**TASK**: Please give back only the lines below from the one containing "RAW3D PLA WOOD" to the one containing "net: 7856.51 -> 10289.14", each repeated word for word, both ends included.

**EXCERPTED DATA**:
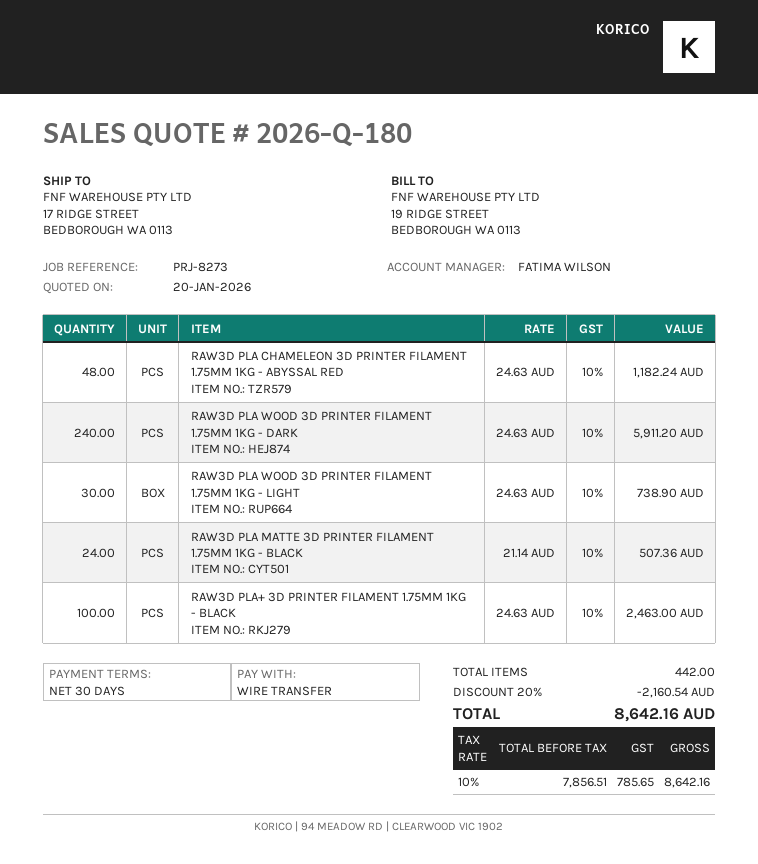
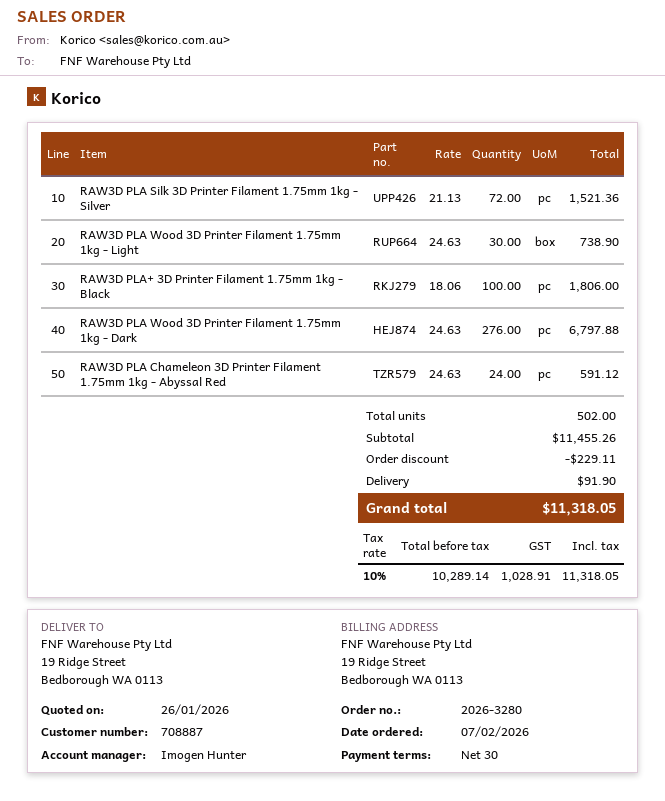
quote date: 2026-01-20 -> 2026-01-26
sales rep: FATIMA WILSON -> Imogen Hunter
ship to: 17 RIDGE STREET, BEDBOROUGH WA 0113 -> 19 Ridge Street, Bedborough WA 0113
RAW3D PLA CHAMELEON 3D PRINTER FILAMENT 1.75MM 1KG - ABYSSAL RED: 48 x 24.63 = 1182.24 -> 24 x 24.63 = 591.12
RAW3D PLA WOOD 3D PRINTER FILAMENT 1.75MM 1KG - DARK: 240 x 24.63 = 5911.20 -> 276 x 24.63 = 6797.88
RAW3D PLA MATTE 3D PRINTER FILAMENT 1.75MM 1KG - BLACK: 24 x 21.14 = 507.36 -> none
RAW3D PLA+ 3D PRINTER FILAMENT 1.75MM 1KG - BLACK: 100 x 24.63 = 2463.00 -> 100 x 18.06 = 1806.00
RAW3D PLA Silk 3D Printer Filament 1.75mm 1kg - Silver: none -> 72 x 21.13 = 1521.36
total quantity: 442 -> 502
discount: 2160.54 -> 229.11
shipping: none -> 91.90
net: 7856.51 -> 10289.14
tax: 10% = 785.65 -> 10% = 1028.91
total: 8642.16 -> 11318.05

**EXPECTED ANSWER**:
RAW3D PLA WOOD 3D PRINTER FILAMENT 1.75MM 1KG - DARK: 240 x 24.63 = 5911.20 -> 276 x 24.63 = 6797.88
RAW3D PLA MATTE 3D PRINTER FILAMENT 1.75MM 1KG - BLACK: 24 x 21.14 = 507.36 -> none
RAW3D PLA+ 3D PRINTER FILAMENT 1.75MM 1KG - BLACK: 100 x 24.63 = 2463.00 -> 100 x 18.06 = 1806.00
RAW3D PLA Silk 3D Printer Filament 1.75mm 1kg - Silver: none -> 72 x 21.13 = 1521.36
total quantity: 442 -> 502
discount: 2160.54 -> 229.11
shipping: none -> 91.90
net: 7856.51 -> 10289.14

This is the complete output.